Das Schicksal von Flüchtlingen auf Pop-Corn-Niveau reduziert.
Drama mit Reese Witherspoon von Philippe Falardeau. 110 Min.
Inhalt: Bürgerkrieg im Sudan, Millionen von Flüchtlingen. Der Film präsentiert vier solcher Flüchtlinge, wie sie als Kinder geflohen sind, in einem Flüchtlingslager aufwachsen und dann nach Amerika kommen, wo sie sich intergrieren sollten.
Auf eine ausführliche Darstellung des politischen Hintergrunds im Sudan wird verzichtet, ebenso auf jene des Flüchtlingslagers, nur um mehr Zeit zu haben, auf pseudokomödiantische Weise zu zeigen, wie die Afrikaner in Amerika „Fortschritt“ kennenlernen.

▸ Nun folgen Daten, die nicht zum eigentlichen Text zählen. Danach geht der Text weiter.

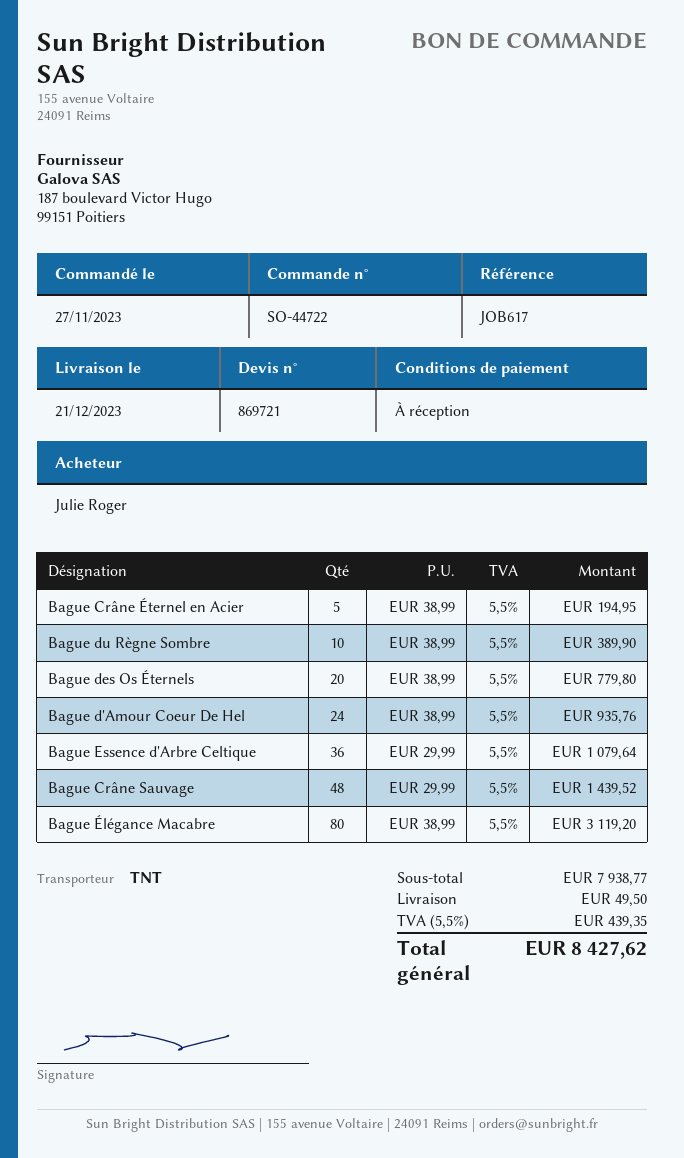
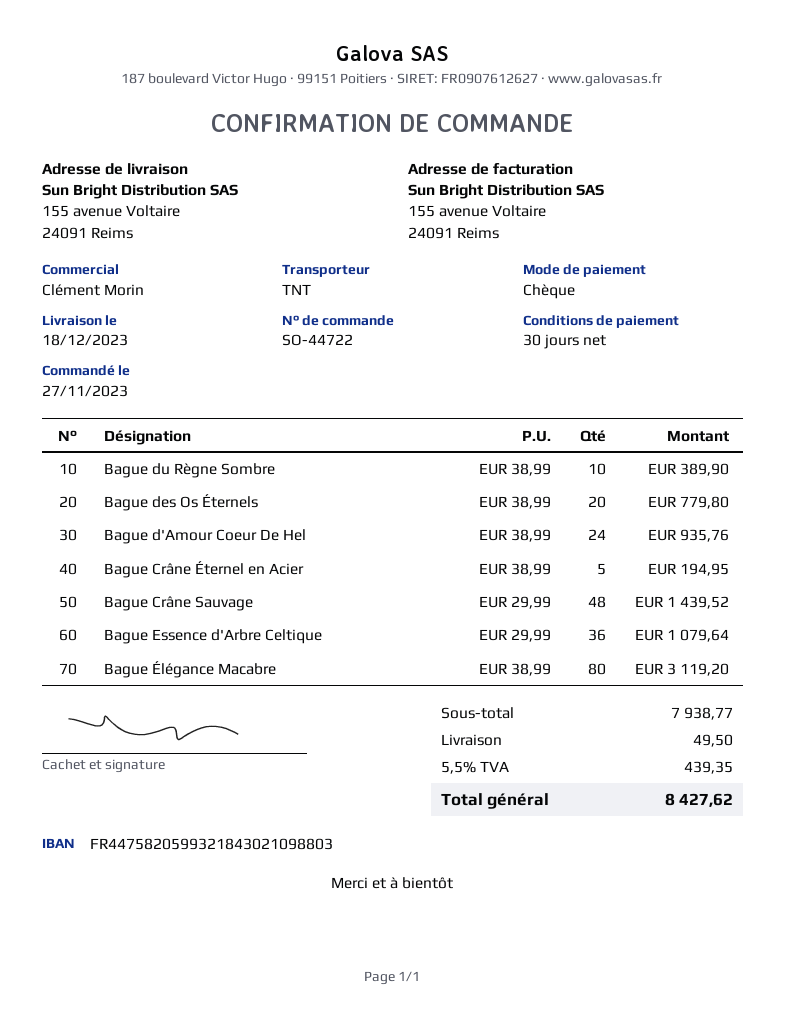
delivery date: 2023-12-21 -> 2023-12-18
payment terms: on receipt -> 30 days

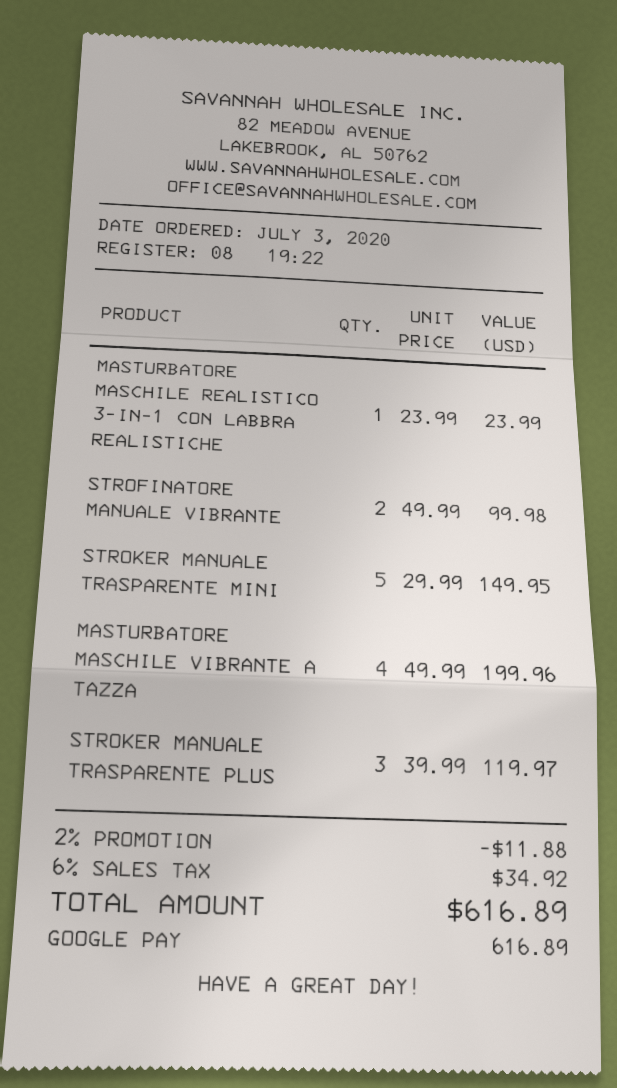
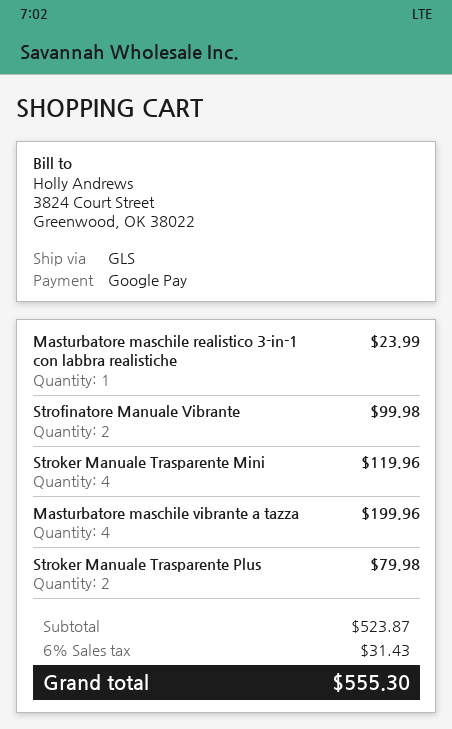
STROKER MANUALE TRASPARENTE MINI: 5 for 149.95 -> 4 for 119.96
STROKER MANUALE TRASPARENTE PLUS: 3 for 119.97 -> 2 for 79.98
discount: 2% = 11.88 -> none
tax: 6% = 34.92 -> 6% = 31.43
total: 616.89 -> 555.30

Dann gibt es da noch Reese Witherspoon. Ich denke, sie hat nicht verstanden, dass es in dem Film nicht um sie geht, ansonsten kann ich mir nicht erklären, warum sie ständig versucht zu zeigen, was für eine tolle Schauspielerin ist. Das würde vermutlich gar nicht so auffallen, wenn ihr Charakter nicht so mies geschrieben wäre.
Der Film behandelt ein wichtiges Thema und allein deshalb würde ich ihn jeden empfehlen. Denn auch mit all seinen Schwächen, zeigt er dennoch sehr gut auf, wie schwer es für Flüchtlinge ist, sich in der westlichen Welt zu integrieren, auch wenn sie es noch so sehr wollen.
Fazit: Ich hätte mir eine bessere Qualität für einen Film zu diesem Thema gewünscht, kann aber mit dem Leben, was da gemacht wurde.